I never upload anything that would make anyone I know or myself look bad but at the same time, I don’t do anything like go out and drink or party a lot or talk to random guys at bars either in real life so my social media is a pretty accurate portrayal of my day to day life.
I don’t really believe social media should be used to hide your lifestyle and honestly. Most girls who act nice and innocent on there but aren’t like that in real life have to try pretty hard to not upload pics of themselves and their friends drunk (God forbid, she doesn’t get 100 likes on that terrible picture with the lo-fi filter!). Worse yet, those same girls go on Instagram or Facebook to brag about how drunk they were or take pictures with giant drinks or of how they got a new tattoo which reflects “a new life lesson” but really is just a poor mistake on their end.
I do know of girls who are very bitchy but on social media they act like complete angels, filter their pictures to make it look like aesthetic perfection, and complain where all the good men went. My advice to men is be wary of women who constantly posts pictures of her family or only talk about her family on special occasions like birthdays while they don’t really talk about them in person/don’t really care/seem really fake. Also, if she takes lots of selfies instead of pictures of things or other people, she probably has esteem issues or just thinks she is super hot or both.
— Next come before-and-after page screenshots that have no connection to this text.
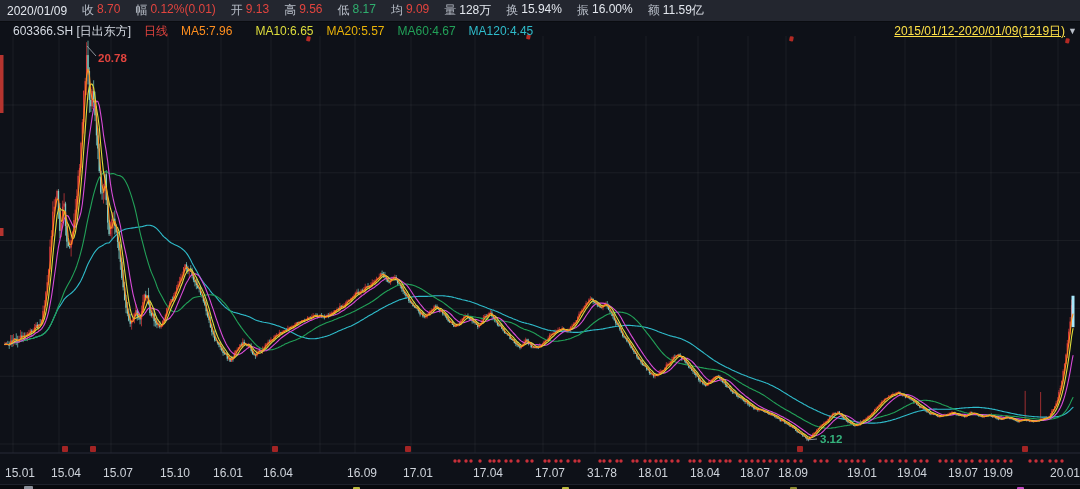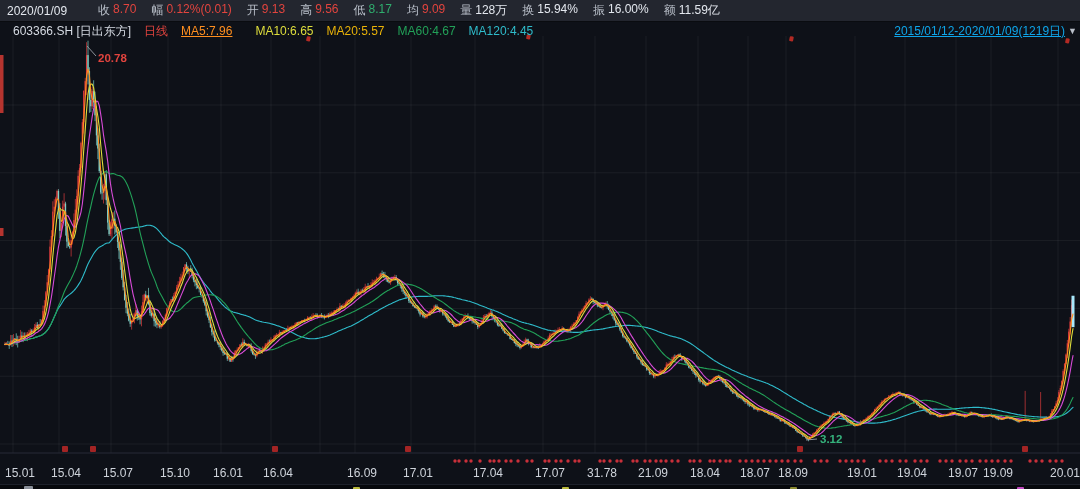"2020/01/09" .row1 { gap: 31px -> 15px }
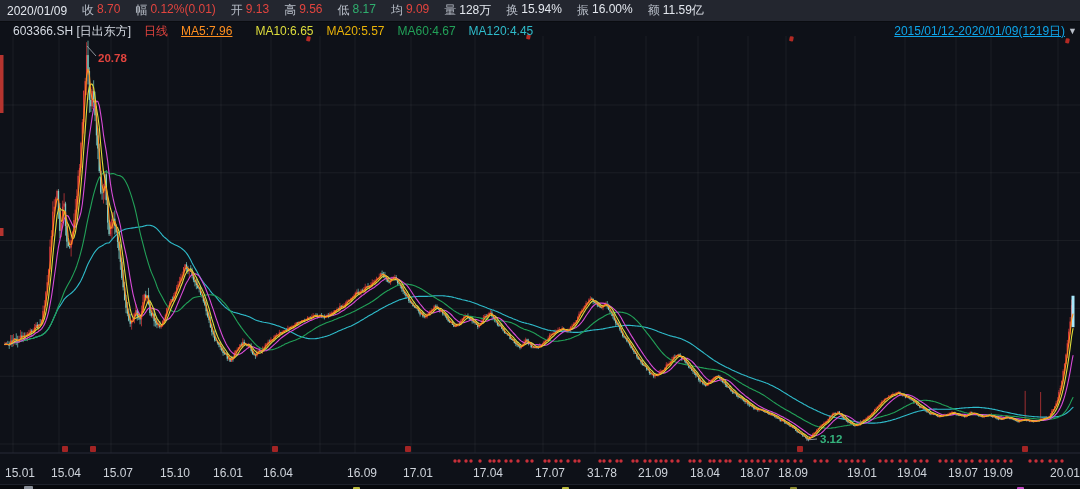"MA5:7.96" span.ma { text-decoration: underline -> none }
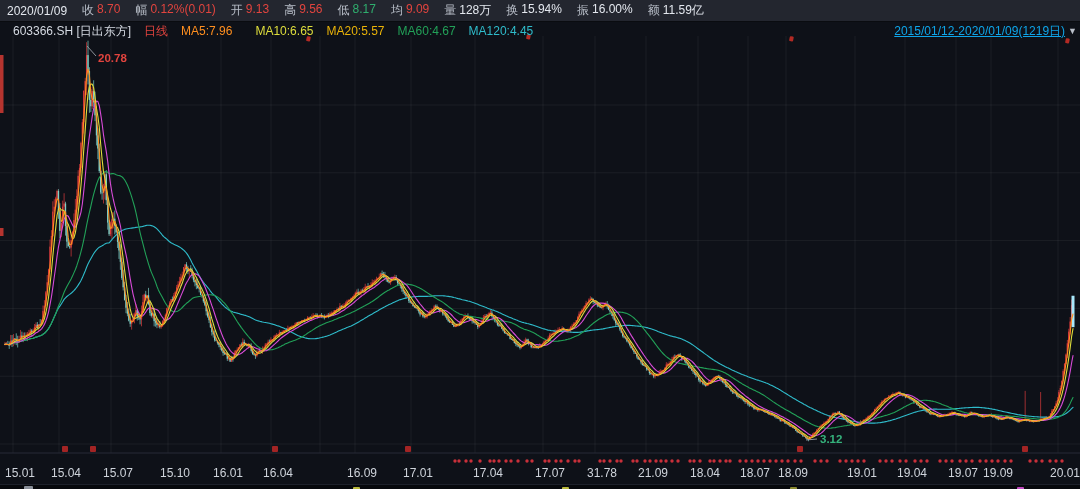"2015/01/12-2020/01/09(1219日)" .rtext { color: #0ea5e9 -> #fde047 }
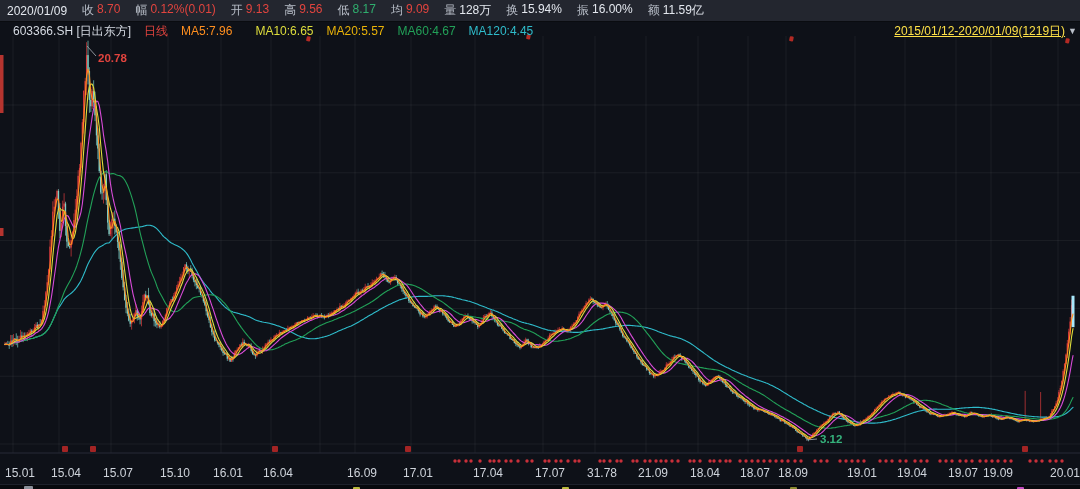"21.09" span { text: 21.09 -> 18.01 }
At the end of the day, it is all about balance. There’s nothing wrong with a couple selfies or having social media but they’re terrible in excess. If you’re dealing with a damaged modern day woman who is probably not wifey material, look at her social media and see how she portrays herself. If she does so with grace, she might be girlfriend material but proceed with caution because it can just be a not so genuine way of her to promote herself.